* _PROBLEM TO WORK ON_:
Repeat nothing but the line containing "shipping: 66.86 -> 0.00" and the lines that follow it, up to and including the last line of the data below.

* _SOURCE DATA_:
━━━━

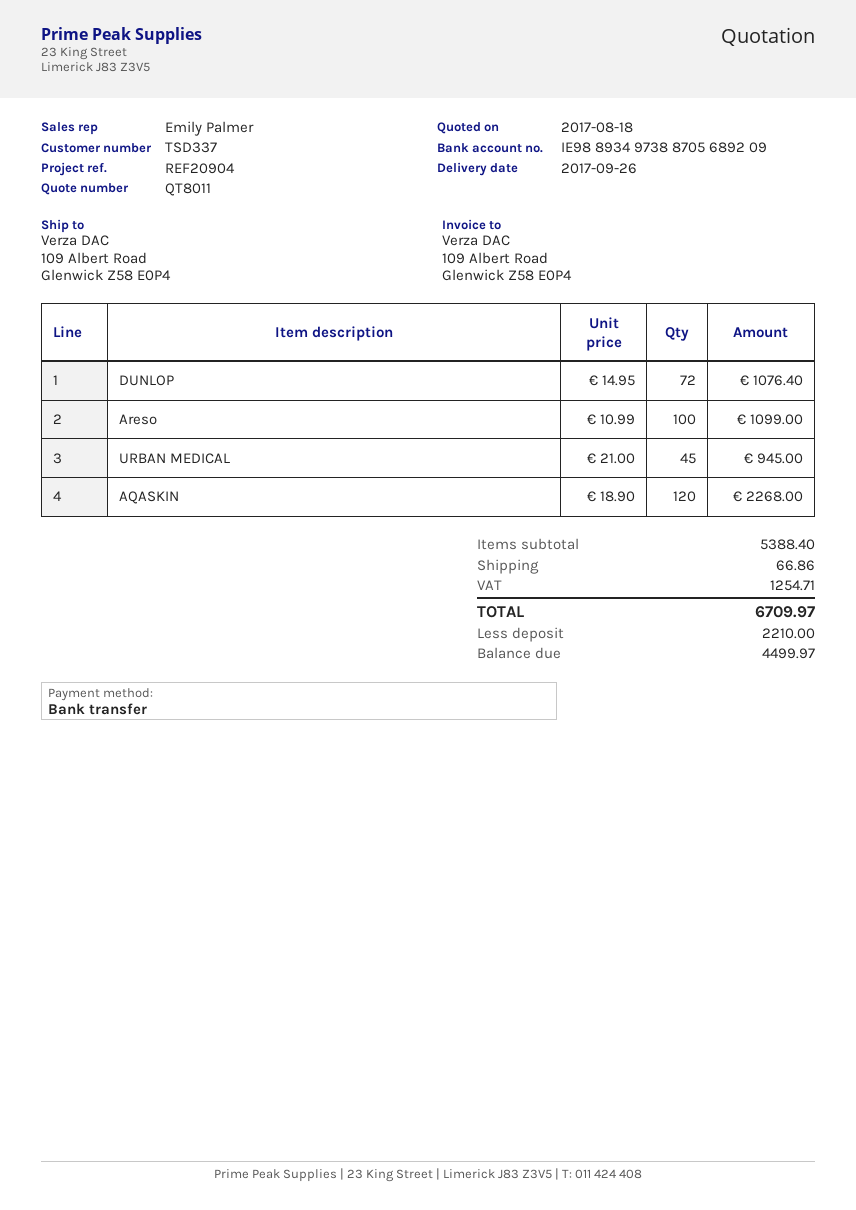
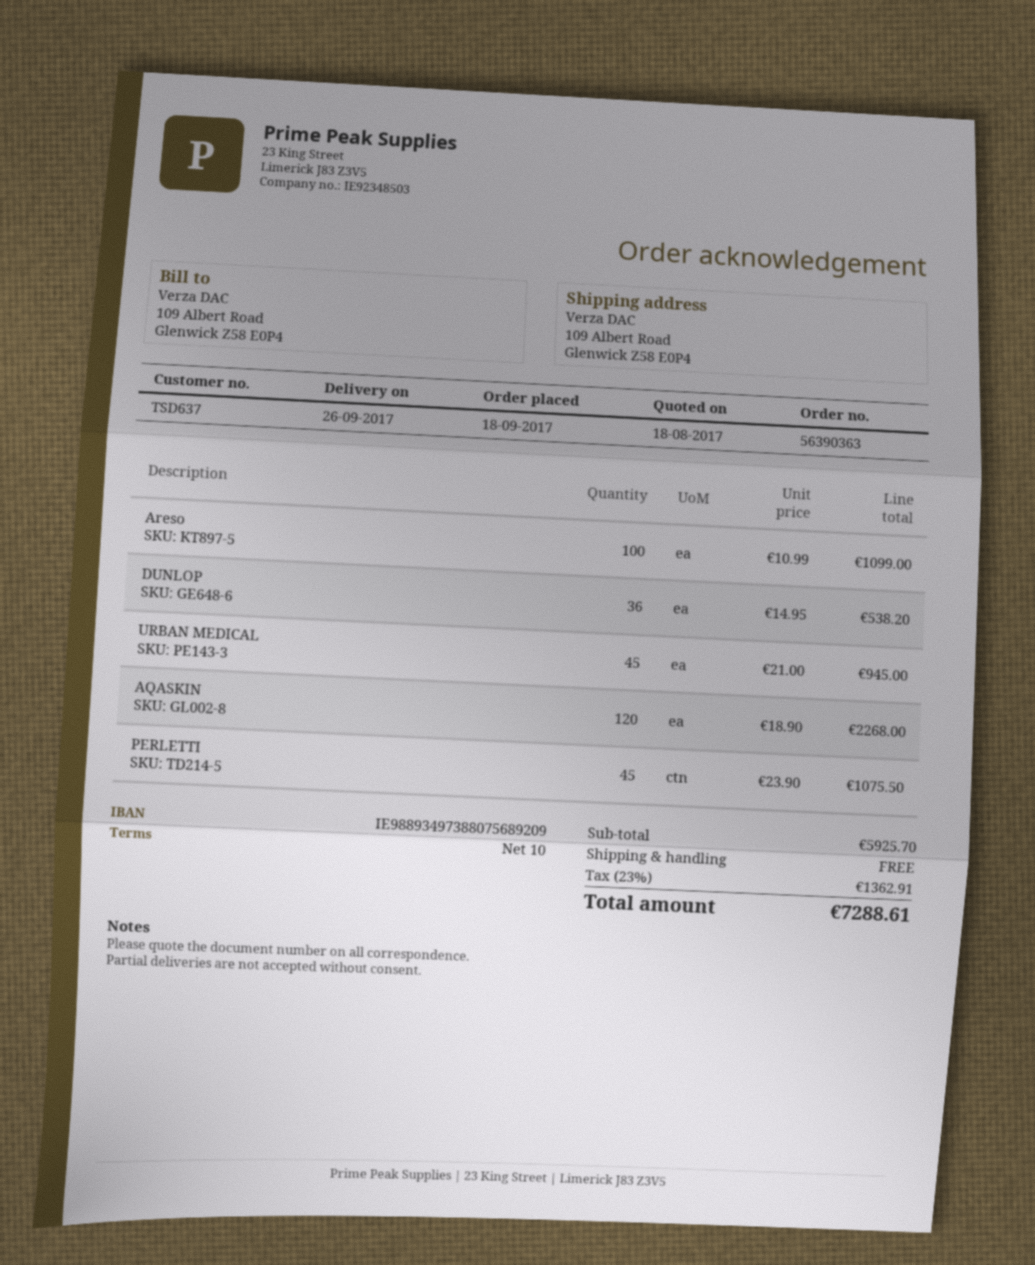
customer number: TSD337 -> TSD637
bank account: IE98893497388705689209 -> IE98893497388075689209
DUNLOP: 72 x 14.95 = 1076.40 -> 36 x 14.95 = 538.20
PERLETTI: none -> 45 x 23.90 = 1075.50
subtotal: 5388.40 -> 5925.70
shipping: 66.86 -> 0.00
tax: 1254.71 -> 1362.91
total: 6709.97 -> 7288.61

━━━━

* _ANSWER TO THE EXERCISE_:
shipping: 66.86 -> 0.00
tax: 1254.71 -> 1362.91
total: 6709.97 -> 7288.61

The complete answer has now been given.